Your task>
Exactly and without additions, transcribe the line that contains "shipping: 83.00 -> 76.82" and every line after it in the data.

+-------+

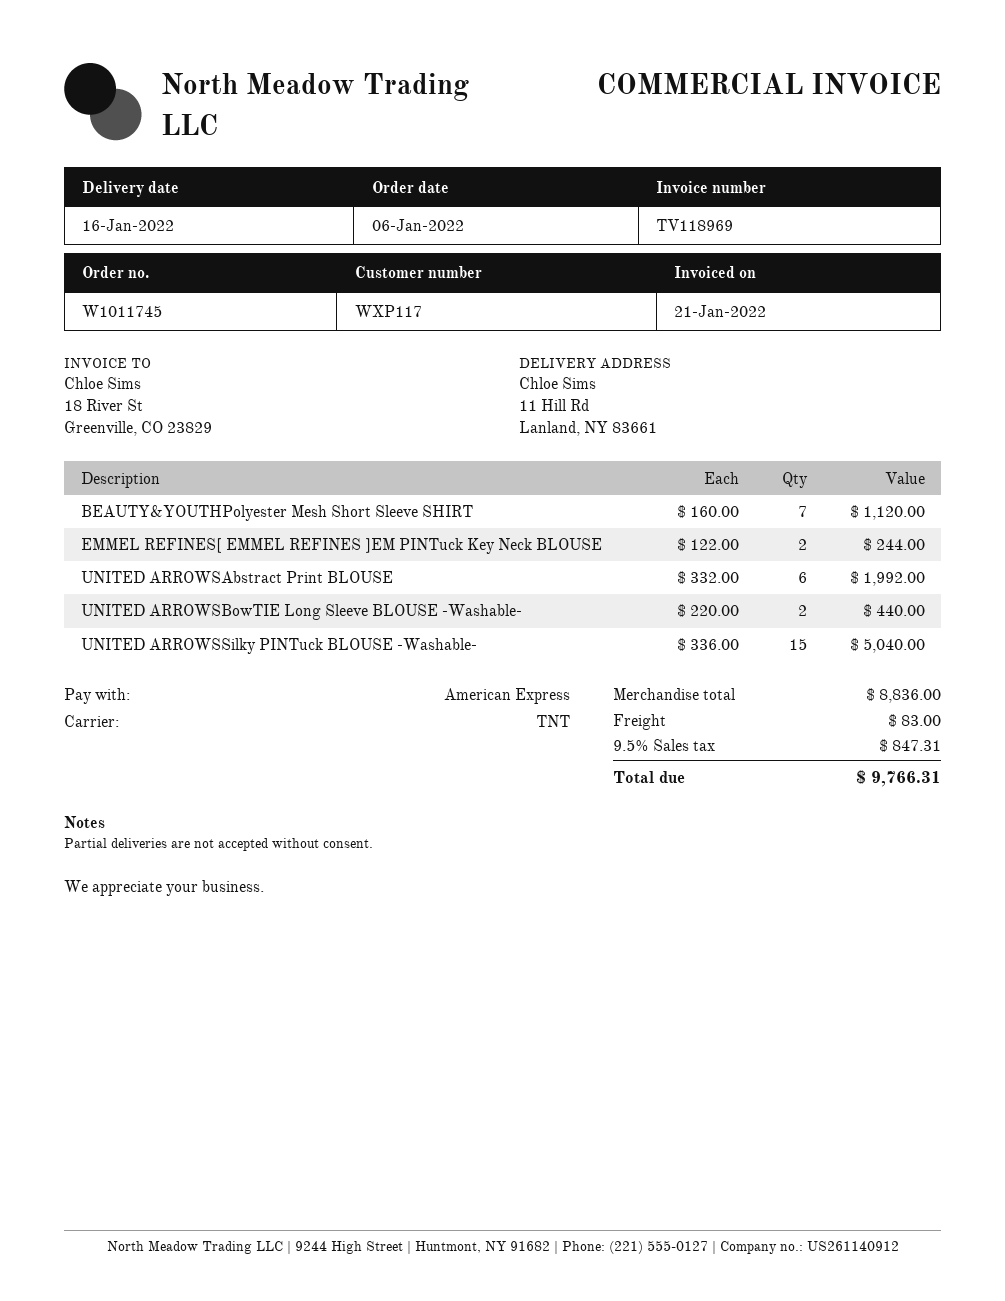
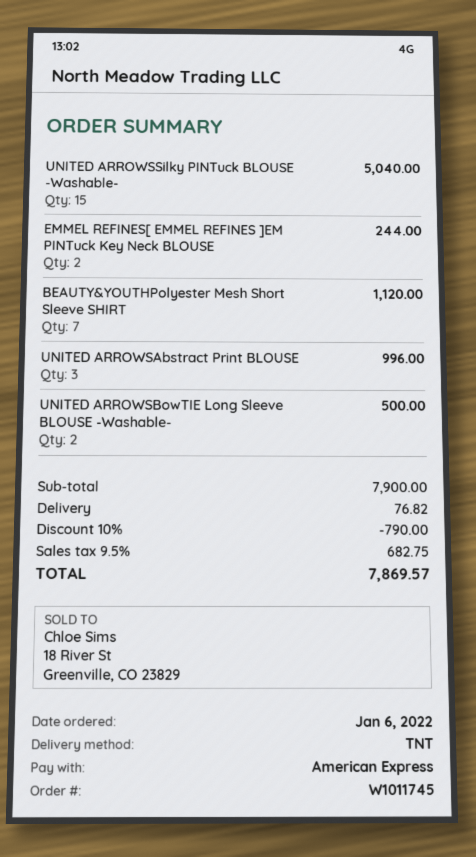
UNITED ARROWSAbstract Print BLOUSE: 6 for 1992.00 -> 3 for 996.00
UNITED ARROWSBowTIE Long Sleeve BLOUSE -Washable-: 2 for 440.00 -> 2 for 500.00
subtotal: 8836.00 -> 7900.00
discount: none -> 10% = 790.00
shipping: 83.00 -> 76.82
tax: 9.5% = 847.31 -> 9.5% = 682.75
total: 9766.31 -> 7869.57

+-------+

Answer to the exercise>
shipping: 83.00 -> 76.82
tax: 9.5% = 847.31 -> 9.5% = 682.75
total: 9766.31 -> 7869.57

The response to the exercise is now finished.